Si riprendeva a far girare i cavalli e i buoi per circa un'ora. A questo punto si facevano riposare e bere gli animali e si procedeva armati di forche a rigirare il tutto per far emergere le spighe non calpestate. Di nuovo si riprendeva a far girare gli animali fino al completamento dell'apertura delle spighe.
Liberati gli animali, si passava alla rimozione della paglia che veniva direttamente messa nel pagliaio. Sull'aia rimaneva il grano, la càma (pula), tanta polvere e tutti gli escrementi degli animali in essa impastati. Tutto questo, con rastrelli, forche e pale in legno veniva raccolto nel lato più ventoso dell'aia, in attesa della scamatùra (separazione per ventilazione).
Nel frattempo, le donne che in cucina avevano fatto il formaggio, acceso il forno per la cottura del pane (attività settimanale), lavato qualcosa alla fonte e preparato il pranzo, comparivano sull'aia con le loro ceste sulla testa. Secondo i più esperti, a giudicare dalla posizione del sole, era mezzjuórne.
Stesa la tovaglia, questa volta comparivano anche i piatti per servirsi dei cibi posti in capienti spàse (zuppiere) poste al centro, e da bere c'era sempre una cicìna d'acqua ed una fiaschetta di legno per il vino. Quest'ultima era munita di una cannuccia per facilitare e limitare l'erogazione del vino, durante i giri di bevuta a garganella.
Finito il pranzo, si aspettava la brezza che, da ovest, immancabilmente cominciava a spirare prima pigra poi più sostenuta ed intervallata da varie pause: era il tempo della scamatùra. Due o tre uomini, armati di pale di legno, buttavano all'aria il grano, in modo che il vento allontanasse di qualche metro la pula e più distante la polvere. Sul cumulo rimaneva il grano, gli escrementi degli animali, qualche rara spiga non aperta e residui di paglia.
Conclusa questa operazione, era il momento della vagliatura, eseguita attraverso un grosso crivello rettangolare con due manici sul lato corto, che veniva legato sull'altro lato tramite corregge (cinghie di cuoio) ad un bastone verticale nei pressi del cumulo.

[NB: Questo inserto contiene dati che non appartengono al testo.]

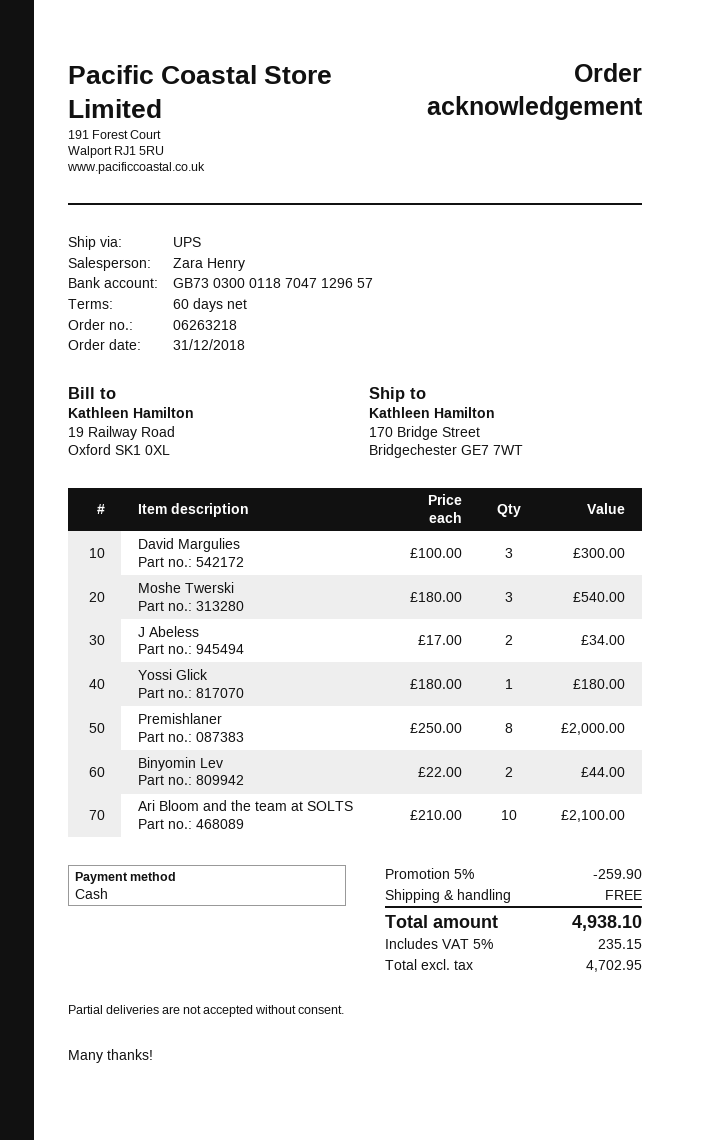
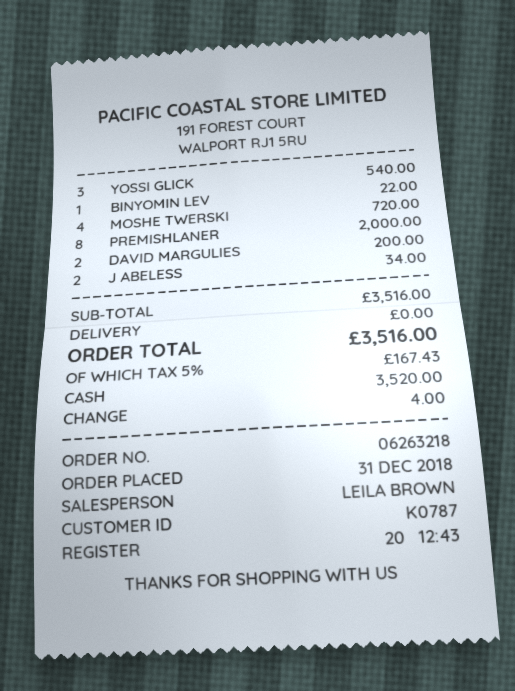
sales rep: Zara Henry -> LEILA BROWN
David Margulies: 3 for 300.00 -> 2 for 200.00
Moshe Twerski: 3 for 540.00 -> 4 for 720.00
Yossi Glick: 1 for 180.00 -> 3 for 540.00
Binyomin Lev: 2 for 44.00 -> 1 for 22.00
Ari Bloom and the team at SOLTS: 10 for 2100.00 -> none
discount: 5% = 259.90 -> none
tax: 5% = 235.15 -> 5% = 167.43
total: 4938.10 -> 3516.00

Il crivello, tenuto da un uomo per i manici, dopo essere stato caricato di alcune palate, era pronto per la vagliatura, ed era prima agitato in modo ondulatorio e circolare, poi con un colpo verso l'alto ripetendo di continuo il ciclo fino ad esaurimento del carico.

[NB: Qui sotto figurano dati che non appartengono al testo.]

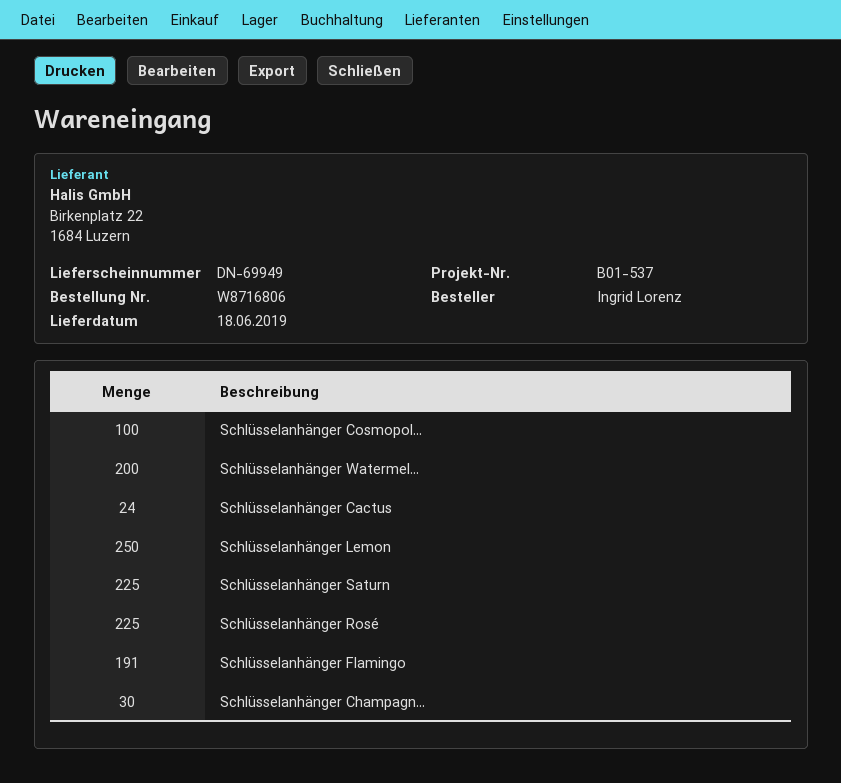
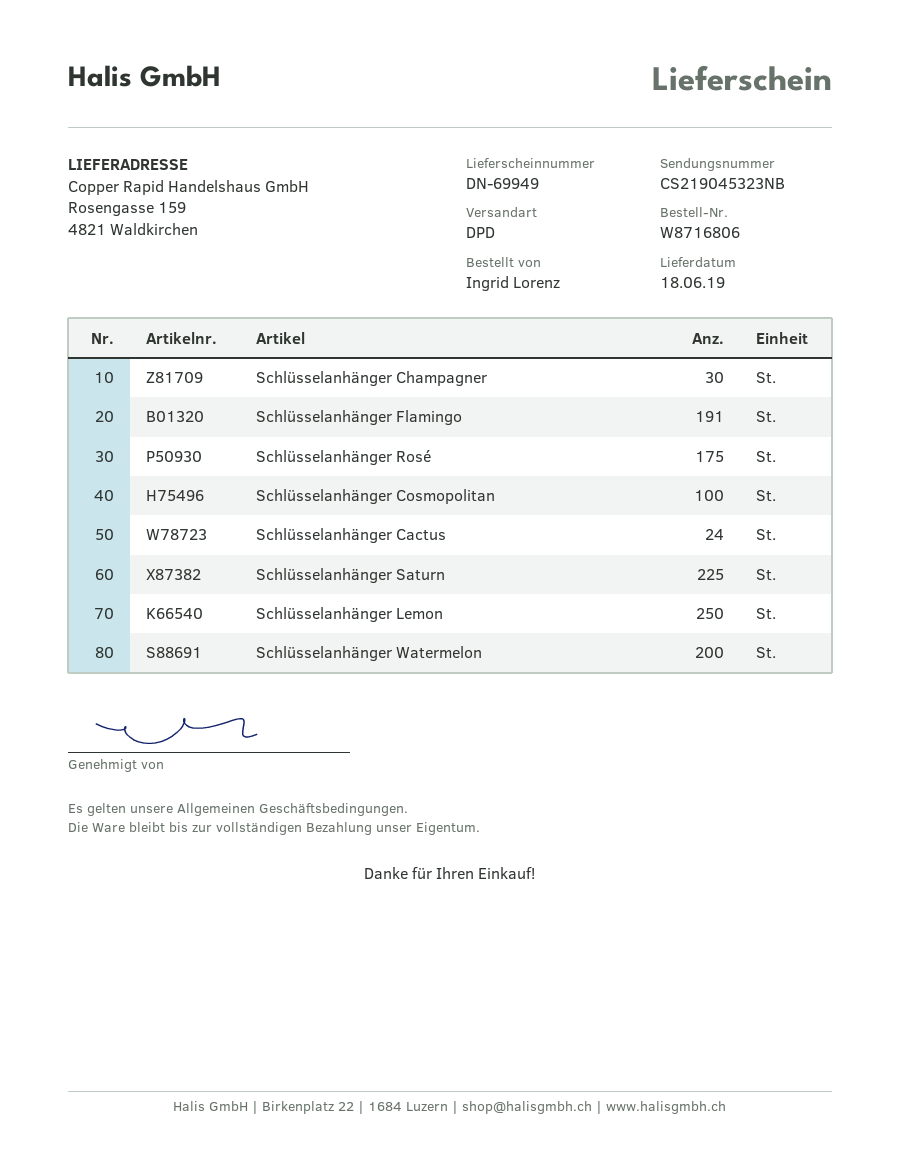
Schlüsselanhänger Rosé: 225 -> 175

Il grano vagliato si accumulava sopra una ràcana (telo), mentre qualche rara spiga, la paglia e gli escrementi, ossia il non vagliato, venivano raccolti in un sacco come ottimo mangime per le galline. Finita la vagliatura, finalmente il grano caricato in sacchi veniva portato nei capienti cassoni di legno per lo stoccaggio. Le donne, con le scope di ginestra, provvedevano a pulire l'aia per un ulteriore recupero di grano.
Mario, intanto, allestita la tràglia con i buoi, era pronto a trasportare i covoni necessari per la trebbiatura del giorno dopo, per un nuovo ciclo che si ripeteva da 7 a 10 giorni.
Sistemati gli attrezzi e gli animali, Angelino rientrava con il gregge e veniva fatta la mungitura della sera.
Al tramonto ci si riuniva nella capiente cucina per la cena, al primo buio i bambini andavano a dormire e si accendevano un paio di lanterne a carburo. Scambiate ancora due chiacchiere, arrivava per tutti l'ora di riposare.
Finita la trebbiatura, nel periodo di agosto-settembre il grano non necessario alla semina e alla famiglia veniva portato ad Agnone all'ammasso (punto di raccolta) e venduto ad un prezzo fissato. Questo era l'unico mercato certo. La vendita degli altri beni come formaggio, agnelli, lana ecc. erano invece soggetti ai capricci del mercato.
Spesso capitava di fare un viaggio ad Agnone con alcune forme di cacio e tornare con tutto invenduto per mancanza di richiesta, non di prezzo.
Alla fine degli anni Cinquanta, il benessere in forte crescita non aveva toccato la vita dei contadini delle nostre masserie. Iniziò così l'emigrazione verso il Nord Italia ed il Nord Europa alla ricerca di nuove prospettive di vita. Nei primi anni Sessanta il nuovo collegamento stradale rese possibile l'utilizzo di mezzi meccanici e così finì per sempre la trebbiatura coi cavalli.